WIN! Aliens Vs Predator Hunter Edition On PC

Our week-long Aliens Vs Predator giveaway continues today with PC Hunter Edition up for grabs. And we find out who won yesterday's 360 draw.

UPDATE: Thursday's draw closed at midnight.

Thanks to Sega we have SIX copies of Aliens Vs Predator, the new first-person shooter from Rebellion launching today, to give away. From now until the weekend we'll be giving away one copy per day across PC, PS3 and Xbox 360.

They're not just any old copies though, they're the Hunter Edition.

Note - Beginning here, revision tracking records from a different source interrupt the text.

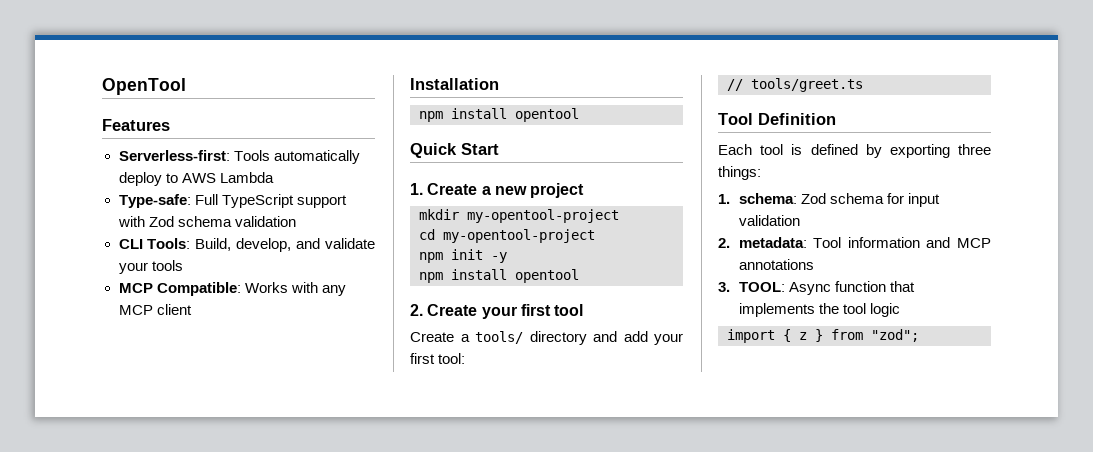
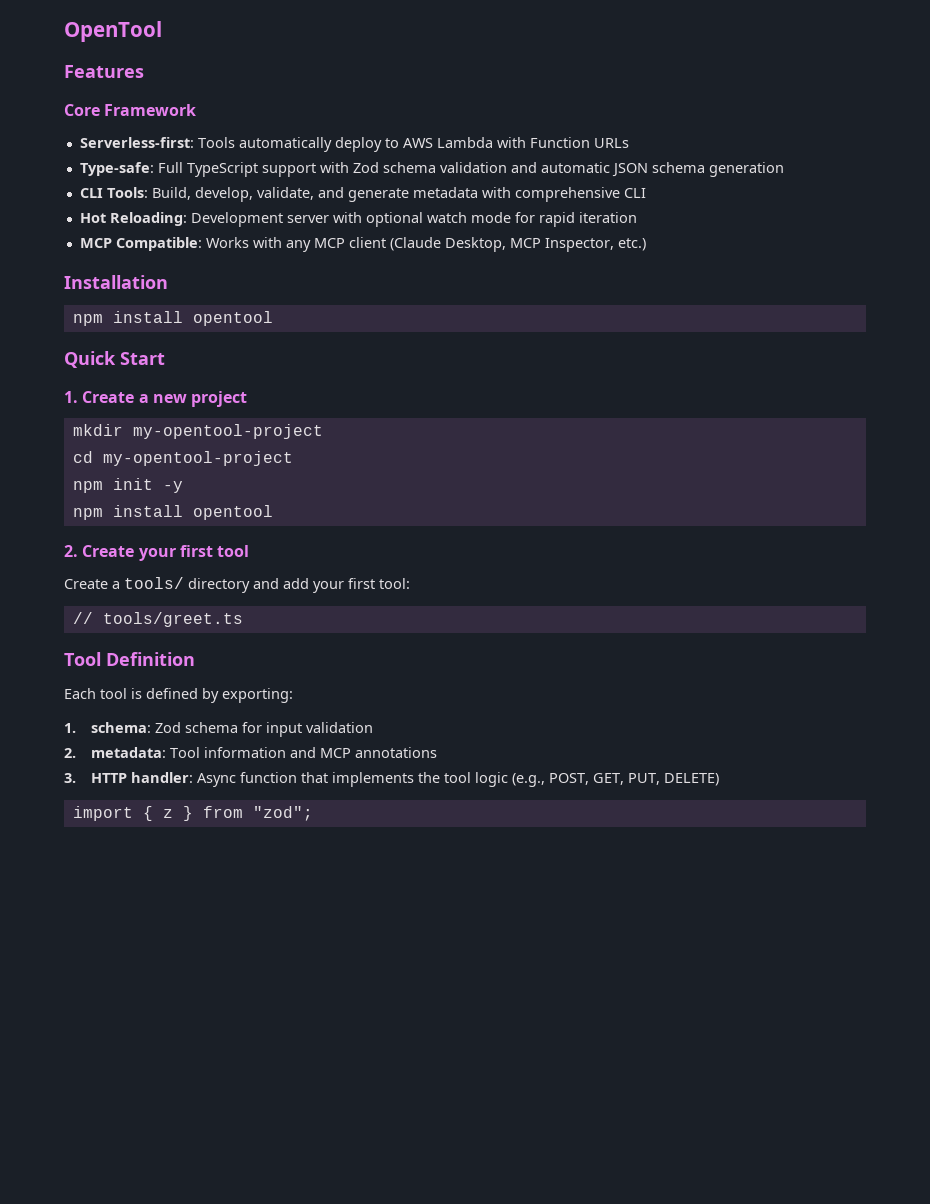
+ Core Framework
- Serverless-first: Tools automatically deploy to AWS Lambda
+ Serverless-first: Tools automatically deploy to AWS Lambda with Function URLs
- Type-safe: Full TypeScript support with Zod schema validation
+ Type-safe: Full TypeScript support with Zod schema validation and automatic JSON schema generation
- CLI Tools: Build, develop, and validate your tools
+ CLI Tools: Build, develop, validate, and generate metadata with comprehensive CLI
+ Hot Reloading: Development server with optional watch mode for rapid iteration
- MCP Compatible: Works with any MCP client
+ MCP Compatible: Works with any MCP client (Claude Desktop, MCP Inspector, etc.)
- Each tool is defined by exporting three things:
+ Each tool is defined by exporting:
- 3. TOOL: Async function that implements the tool logic
+ 3. HTTP handler: Async function that implements the tool logic (e.g., POST, GET, PUT, DELETE)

That's the very limited edition that includes: * The game * Steelbook case * Four bonus multiplayer maps * A replica mouldable facehugger * A Weyland sleeve badge * A 3D lenticular card

That's right, I said replica mouldable facehugger.

To enter today's draw for the PC edition you're going to have to write a limerick that begins: "There once was an alien/a predator/a colonial marine named..." (Just choose one!)

You've got until midnight tonight to leave your limerick in the comments below. No multiple entries are allowed. However, you may of course enter tomorrow's draw.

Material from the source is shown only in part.